De acuerdo con la fuente, la brecha no se explica por un solo factor. A las restricciones presupuestales se suman aeronaves fuera de servicio y el crecimiento de los grupos armados. Esa combinación, según el reporte, terminó afectando la capacidad de respuesta de la institución.
El presupuesto de defensa en Colombia suele discutirse cada año en el Congreso junto con el presupuesto general de la Nación. Un faltante de esa magnitud obliga a revisar prioridades en rubros como funcionamiento, inversión, mantenimiento de equipos y salarios. También abre el debate sobre cómo se reparten los recursos entre las Fuerzas Militares y la Policía.

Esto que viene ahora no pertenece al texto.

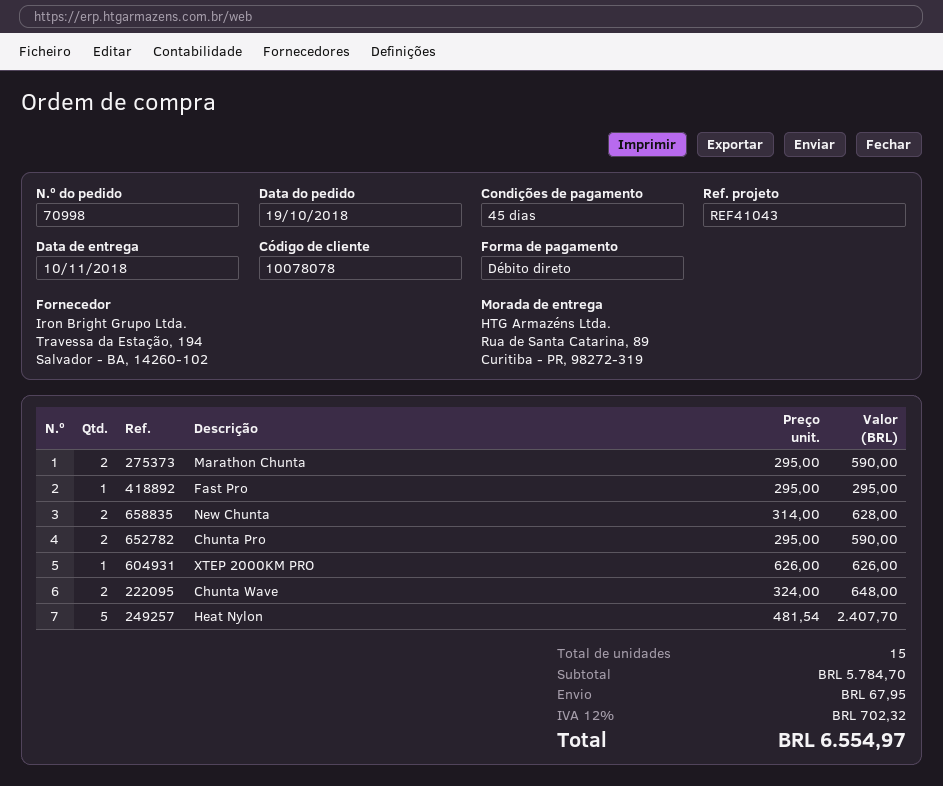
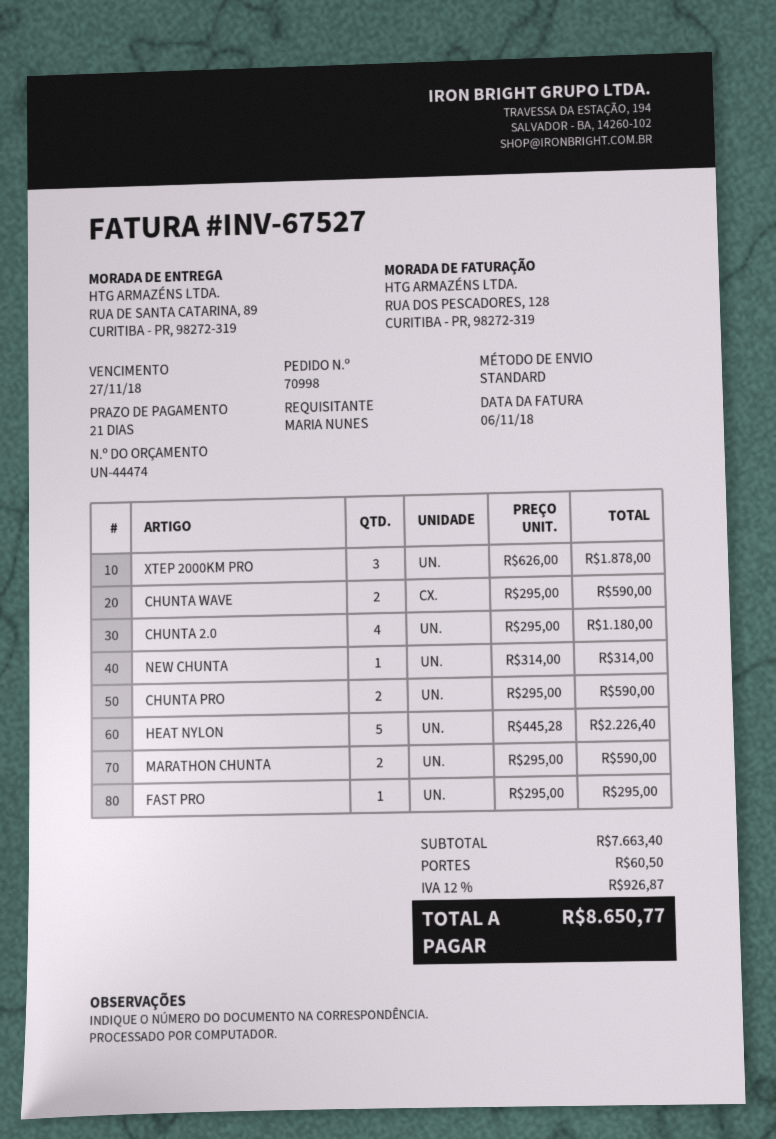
payment terms: 45 days -> 21 days
New Chunta: 2 x 314.00 = 628.00 -> 1 x 314.00 = 314.00
XTEP 2000KM PRO: 1 x 626.00 = 626.00 -> 3 x 626.00 = 1878.00
Chunta Wave: 2 x 324.00 = 648.00 -> 2 x 295.00 = 590.00
Heat Nylon: 5 x 481.54 = 2407.70 -> 5 x 445.28 = 2226.40
CHUNTA 2.0: none -> 4 x 295.00 = 1180.00
subtotal: 5784.70 -> 7663.40
shipping: 67.95 -> 60.50
tax: 12% = 702.32 -> 12% = 926.87
total: 6554.97 -> 8650.77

En el terreno, la disponibilidad de aeronaves es clave para operaciones de movilidad, evacuación médica y apoyo en zonas apartadas. Mantener una flota en tierra implica costos crecientes de repotenciación y repuestos. Al mismo tiempo, la expansión de organizaciones armadas ilegales exige más presencia estatal, no menos.
El anuncio llega en un momento sensible para la seguridad del país. Regiones como el Catatumbo, el Cauca, el sur de Bolívar y zonas de la Amazonía han reportado presiones de grupos armados en los últimos años. La respuesta militar depende, en buena parte, de la logística y del transporte aéreo, dos de los puntos débiles señalados por la fuente.
Para los ciudadanos, el impacto es doble. Por un lado, una fuerza pública con menor capacidad operativa puede traducirse en riesgos para comunidades rurales que dependen del Estado para su protección. Por otro, un déficit de ese tamaño suele discutirse en términos de eficiencia del gasto, transparencia y priorización.
La alerta del gobierno abre ahora una discusión sobre las fuentes de financiamiento. Opciones como reasignaciones presupuestales, recursos de cooperación internacional, créditos o ajustes en otros sectores vuelven al centro del debate. Cada ruta tiene costos políticos y técnicos distintos.
También queda pendiente la reacción del Ministerio de Hacienda y del Congreso, que tienen la última palabra sobre la aprobación presupuestal. Mientras tanto, la cúpula militar deberá explicar cómo planea sostener las operaciones vigentes con un presupuesto ajustado, según el reporte de Caracol Radio.